Federal regulations (49 C.F.R. Section 392.14) for commercial vehicle operators require:

Extreme caution in the operation of a commercial motor vehicle shall be exercised when hazardous conditions, such as those caused by snow, ice, sleet, fog, mist, rain, dust, or smoke, adversely affect visibility or traction. Speed shall be reduced when such conditions exist. If conditions become sufficiently dangerous, the operation of the commercial motor vehicle shall be discontinued and shall not be resumed until the commercial motor vehicle can be safely operated. Whenever compliance with the foregoing provisions of this rule increases hazard to passengers, the commercial motor vehicle may be operated to the nearest point at which the safety of passengers is assured.
However, every year severe motor vehicle collisions occur as a result of truck drivers ignoring or failing to heed the aforementioned regulation.

What can you do to help protect yourself in conditions of a dust storm or heavy fog?
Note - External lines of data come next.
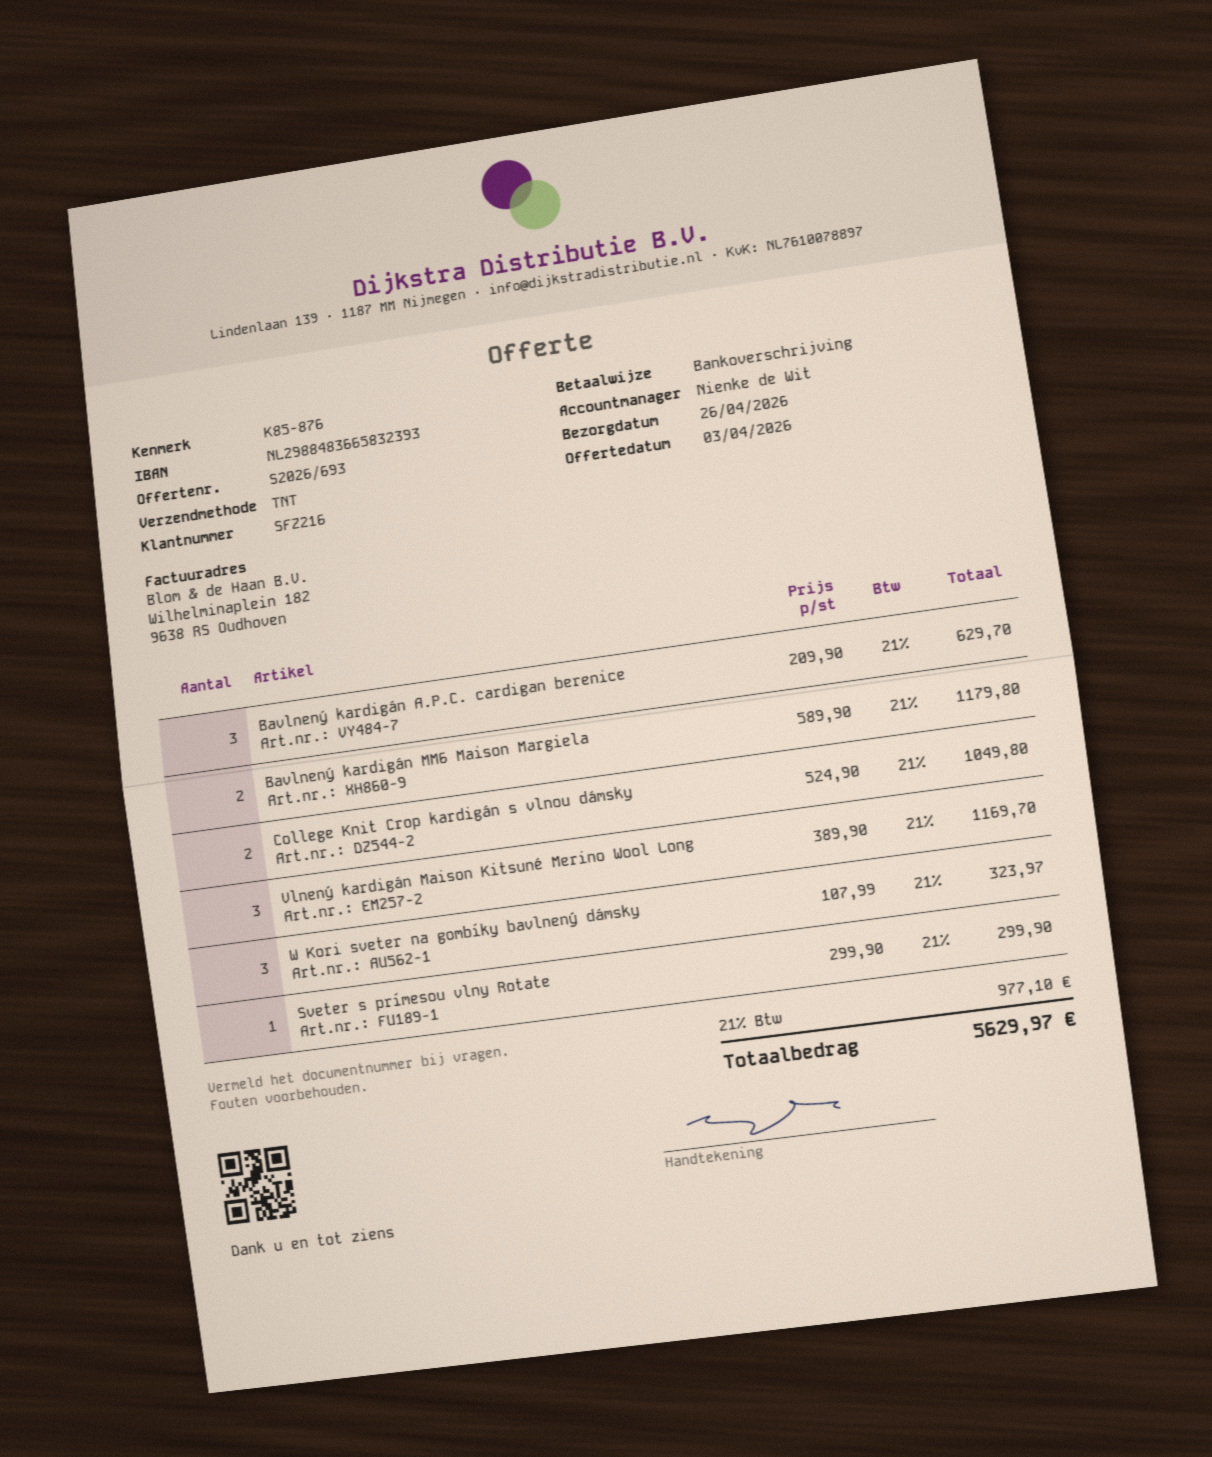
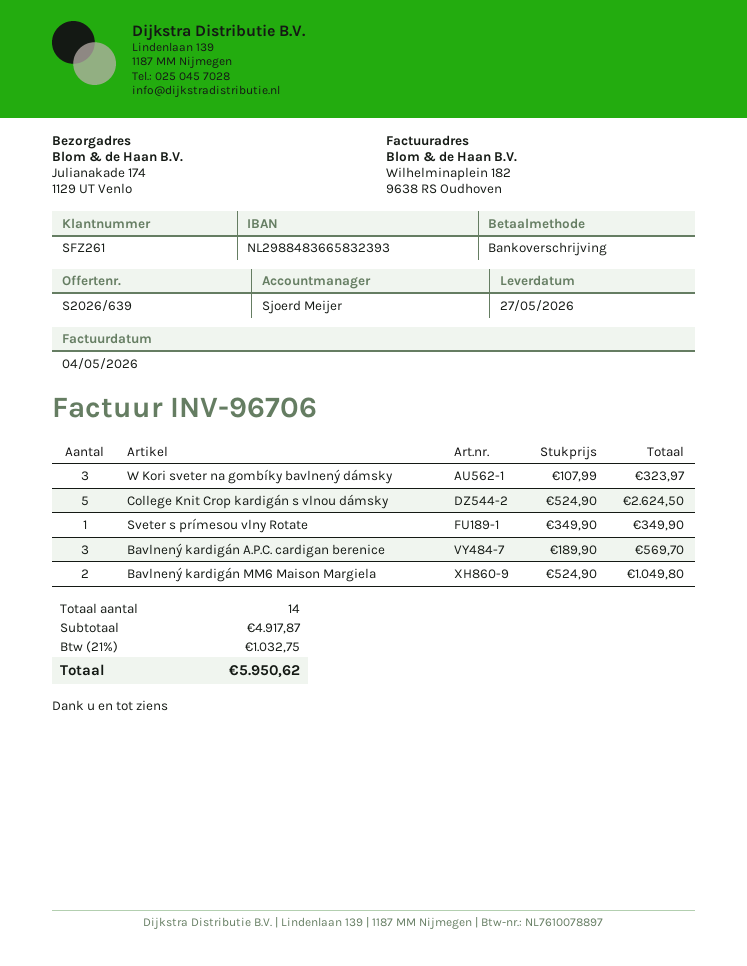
quote number: S2026/693 -> S2026/639
delivery date: 2026-04-26 -> 2026-05-27
customer number: SFZ216 -> SFZ261
sales rep: Nienke de Wit -> Sjoerd Meijer
Bavlnený kardigán A.P.C. cardigan berenice: 3 x 209.90 = 629.70 -> 3 x 189.90 = 569.70
Bavlnený kardigán MM6 Maison Margiela: 2 x 589.90 = 1179.80 -> 2 x 524.90 = 1049.80
College Knit Crop kardigán s vlnou dámsky: 2 x 524.90 = 1049.80 -> 5 x 524.90 = 2624.50
Vlnený kardigán Maison Kitsuné Merino Wool Long: 3 x 389.90 = 1169.70 -> none
Sveter s prímesou vlny Rotate: 1 x 299.90 = 299.90 -> 1 x 349.90 = 349.90
tax: 21% = 977.10 -> 21% = 1032.75
total: 5629.97 -> 5950.62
The following is a series of recommendations that you may consider in order to protect yourself in a dust or sand storm if you live, work or travel in areas where such weather conditions exist.

Step 1. Be prepared.

Prepare a checklist of items to add to your supplies you should carry in the trunk of your vehicle in addition to your flashlight and first aid kit. Consider including the following:

a) a pair of goggles to protect your eyes during a dust or sand storm as glasses alone provide minimal protection;
b) a respirator or mask that protects you from particulates to protect your ability to breathe during dust or sand storm;
b) protective clothing to protect you from being sandblasted during a sandstorm;
c) a supply of water - if you become stuck in a dust or sandstorm it may be helpful to have a supply of water to keep you hydrated. Many dust storms occur in arid and hot climates.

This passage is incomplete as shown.